10. La directive-cadre confère aux autorités réglementaires nationales (ci-après les « ARN ») des tâches spécifiques de réglementation des marchés de communications électroniques. Ainsi, en vertu de son article 16, les ARN procèdent à l’analyse des marchés pertinents dans le secteur des communications électroniques et apprécient si ces marchés sont effectivement concurrentiels. Si un marché n’est pas effectivement concurrentiel, l’ARN compétente impose des obligations réglementaires spécifiques aux entreprises puissantes sur ce marché.

 

La directive « service universel »

11. Les onzième et trente-cinquième considérants de la directive « service universel » énoncent :

« (11) Les services d’annuaires et de renseignements téléphoniques constituent des outils essentiels pour l’accès aux services téléphoniques accessibles au public et relèvent de l’obligation de service universel. Les utilisateurs et les consommateurs souhaitent des annuaires qui soient exhaustifs et un service de renseignements téléphoniques qui couvre l’ensemble des abonnés au téléphone répertoriés et leurs numéros (ce qui comprend les numéros de téléphone fixe et de téléphone mobile) ; ils désirent que ces informations soient présentées de façon impartiale. La directive 97/66/CE du Parlement européen et du Conseil du 15 décembre 1997 concernant le traitement des données à caractère personnel et la protection de la vie privée dans le secteur des télécommunications [JO 1998, L 24, p. 1] assure le droit des abonnés au respect de leur vie privée quant aux informations personnelles les concernant qui peuvent figurer dans un annuaire public.

[…]

(35) La prestation de services de renseignements téléphoniques et d’annuaires est d’ores et déjà ouverte à la concurrence. Les dispositions de la présente directive complètent celles de la directive 97/66/CE en accordant aux abonnés le droit de voir figurer les données personnelles les concernant dans un annuaire imprimé ou électronique. Tous les fournisseurs de service attribuant des numéros de téléphone à leurs abonnés sont tenus de mettre à […] disposition des informations utiles selon des modalités équitables, tenant compte des coûts et non discriminatoires. »

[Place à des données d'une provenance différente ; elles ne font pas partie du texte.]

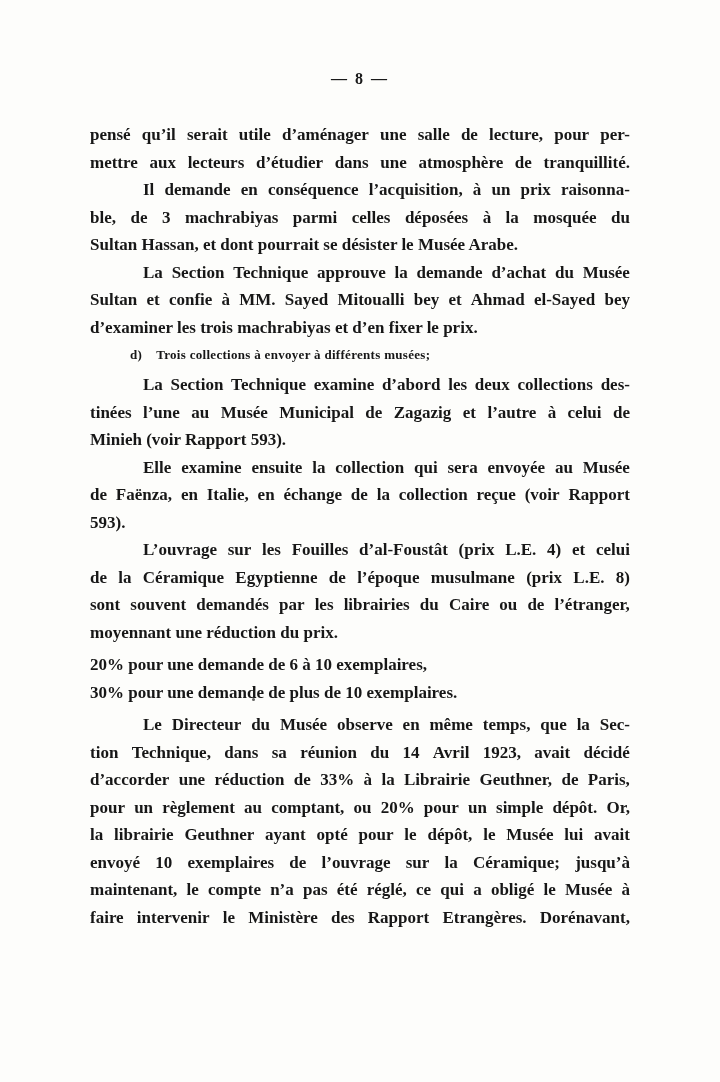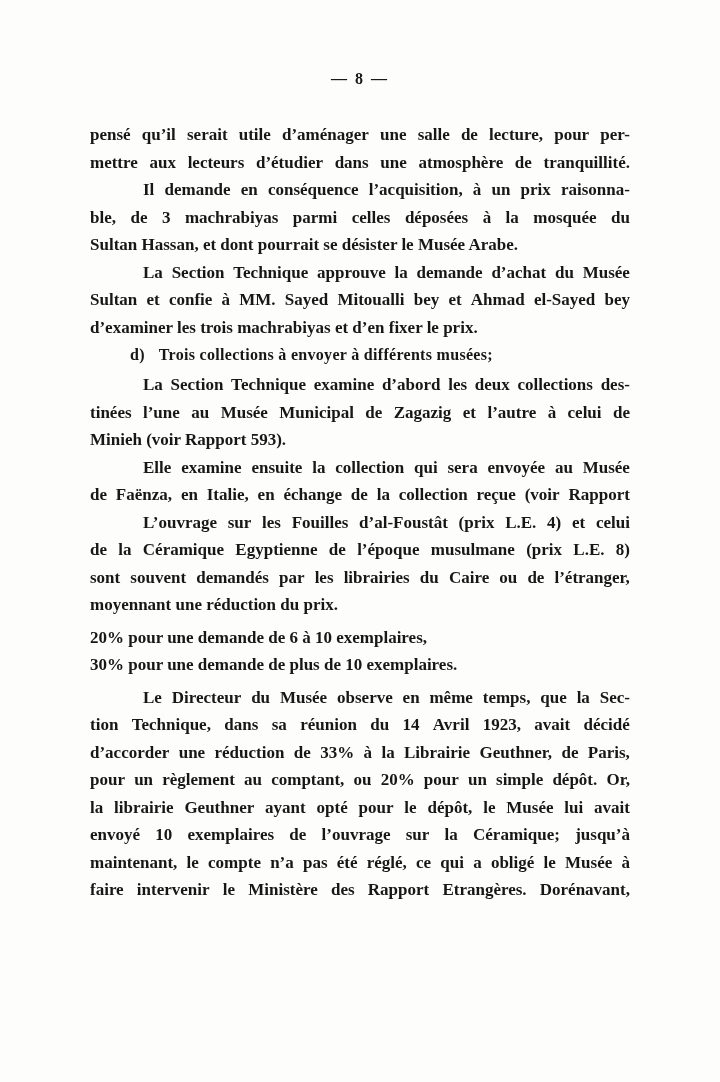--- a/index.html
+++ b/index.html
@@ -26,7 +26,7 @@
   .line.ind { margin-left:53px; }
   .heading {
     margin:3px 0 5px 40px; height:22px; line-height:22px;
-    font-size:16px; letter-spacing:0.3px; overflow:hidden; white-space:nowrap;
+    font-size:13px; letter-spacing:0.3px; overflow:hidden; white-space:nowrap;
   }
   .h-label { margin-right:14px; }
   .space-before { margin-top:5px; }

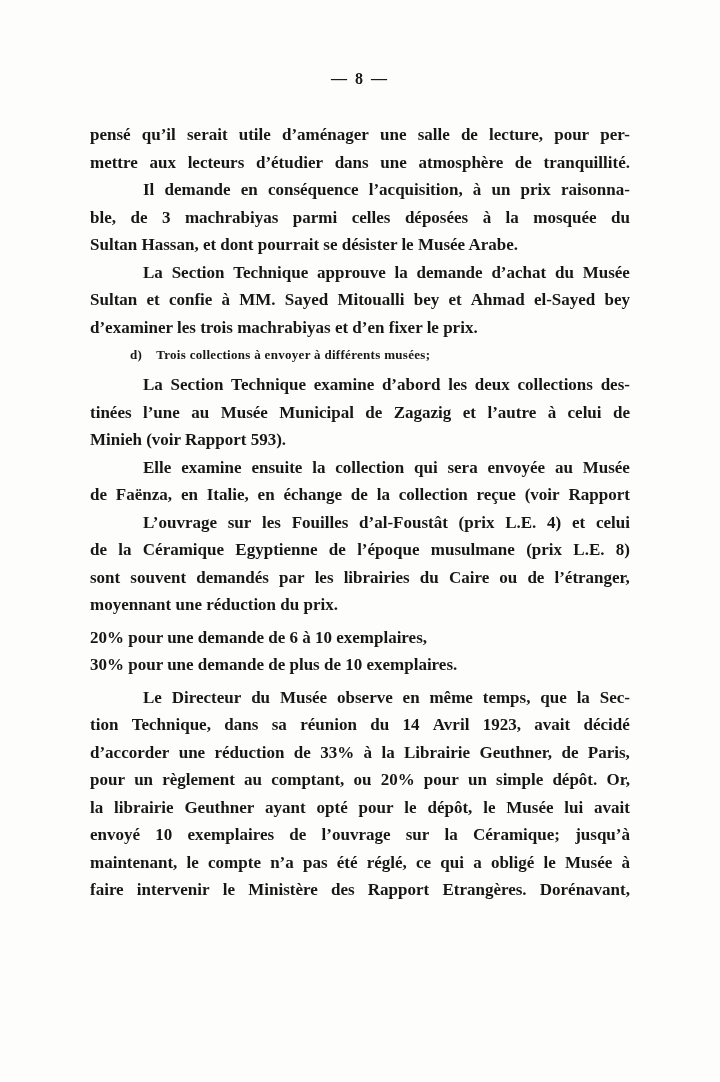--- a/index.html
+++ b/index.html
@@ -180,6 +180,7 @@
           <span>(voir</span>
           <span>Rapport</span>
         </div>
+        <div class="line">593).</div>
       </div>
       <div class="para">
         <div class="line j ind">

12. L’article 5 de la directive « service universel », intitulé « Services de renseignements téléphoniques et annuaires », disposait dans sa version en vigueur à la date des faits au principal :

« 1. Les États membres veillent à ce que :

a) au moins un annuaire complet soit mis à la disposition des utilisateurs finals sous une forme approuvée par l’autorité compétente, qu’elle soit imprimée ou électronique ou les deux à la fois, et soit régulièrement mis à jour, c’est-à-dire au moins une fois par an ;

b) au moins un service de renseignements téléphoniques complets soit accessible à tous les utilisateurs finals, y compris aux utilisateurs de postes téléphoniques payants publics.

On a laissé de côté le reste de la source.